I also bought a replacement wall plate for the cable jack in the study, and put that in. No problems there, except that the hole in the wall jack was too narrow and the cable didn't fit right, and actually bent. I had to straighten it with a pair of pliers, and widen the hole with a nail, but no lasting damage done.

Along the same lines, I replaced the wall jack for the phone in that room, but that didn't actually fix anything. I'm very disappointed, and feel like I'm back to square one there. I need to extend my diagnostic options -- a voltmeter will tell me what's going on with the wires (as they aren't totally dead), and more investigation in the attic might yield more results about how that room even got a phone jack (as only 4 wires come down from the attic and there are five rooms wired with jacks). Besides, every self-respecting geek homeowner needs a voltmeter, right?

And, the tale I saved for last involves exciting use of new power tools. Jess bought some new handles for the cabinet doors under the sink in the bathroom, as the old handles were very cheap looking and didn't match the rest of the room. First step was to take the old handles off, which was trivial on one door but problematic on the second. The handles are not as simple as you'd think -- they are wood, and set into the wood is some sort of metal "sleeve" which is threaded inside and out. The screw actually fits into this sleeve, and not directly into the wood. I have no idea why.

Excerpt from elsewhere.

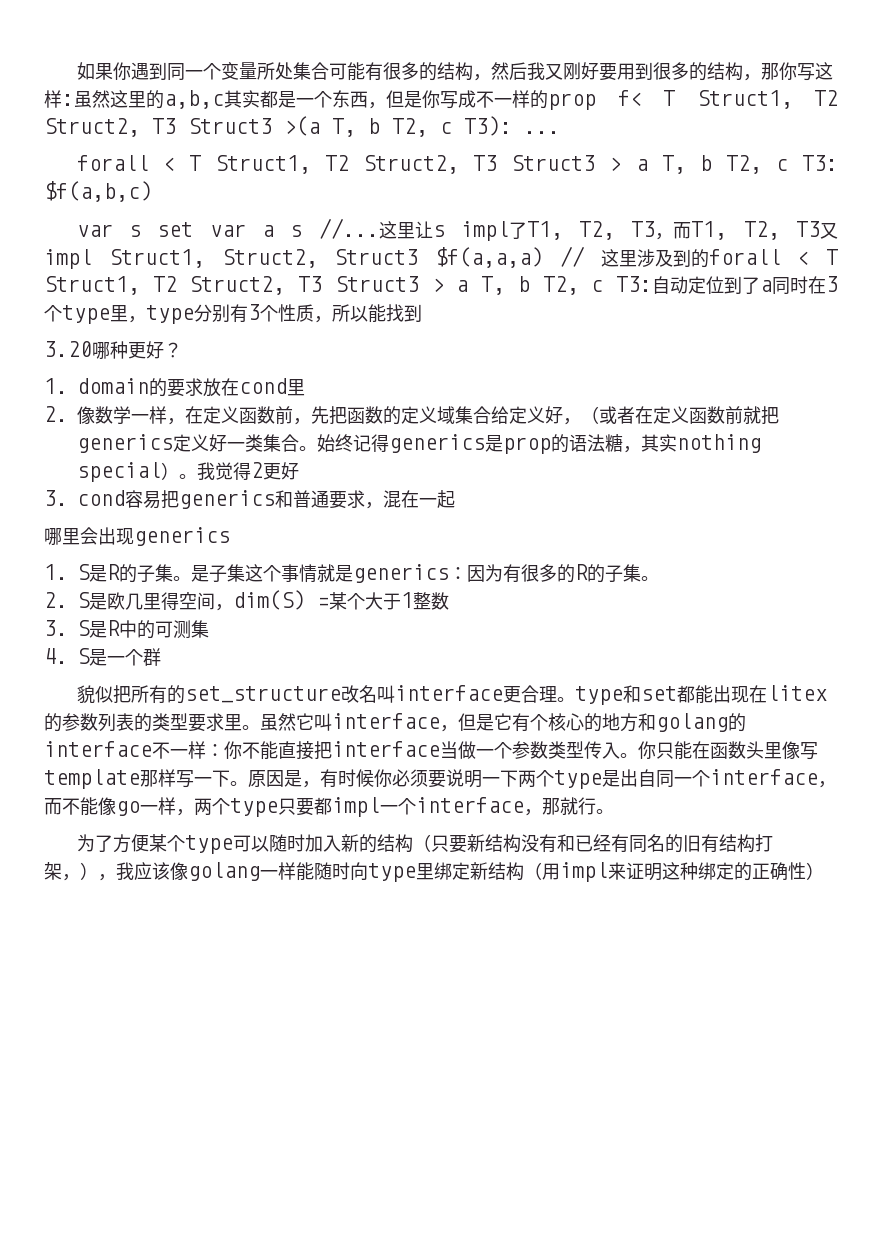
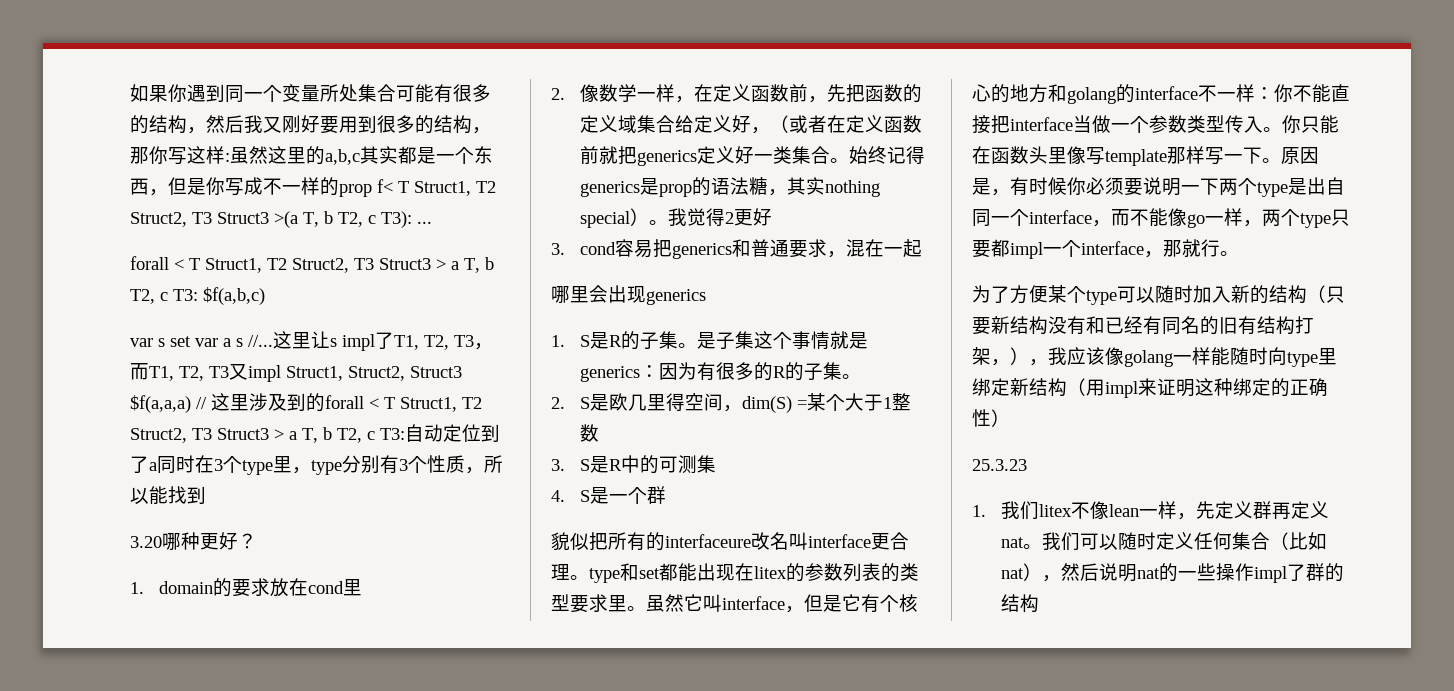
- 貌似把所有的set_structure改名叫interface更合理。type和set都能出现在litex的参数列表的类型要求里。
+ 貌似把所有的interfaceure改名叫interface更合理。type和set都能出现在litex的参数列表的类型要求里。
+ 25.3.23
+ 1.我们litex不像lean一样，先定义群再定义nat。我们可以随时定义任何集合（比如nat），然后说明nat的一些操作impl了群的结构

For the first handle, loosening the screws resulted in the screws coming back out of the sleeve, as desired. For the second handle, the sleeve was ... reluctant to release the screw. Instead, the wood flew apart due to the internal twisting of the screw/sleeve assembly (cheap wood!) and broke into pieces, with the sleeve still firmly attached to the screw. I did all that I could to hold the sleeve in place with some pliers, turning the screw to try and loosen it. No dice -- I was wrecking the screw head trying to do this, and gaining no ground.

Wait, I have a dremel! With cutting discs! That I've never used!

I assemble the unit, quickly read the manual (er, well, quickly glance at the manual), put the cutting disc on, put on my safety goggles (seriously, I did), and start trying to cut the head off the screw.

Yeah.

So, evidently I don't know shit about how to do this. The alternatives are that the screw was very mighty, or that the cutting discs were very weak. I'm putting money on the first, though. The cutting disc broke in half after a couple seconds of impressive spark-flying.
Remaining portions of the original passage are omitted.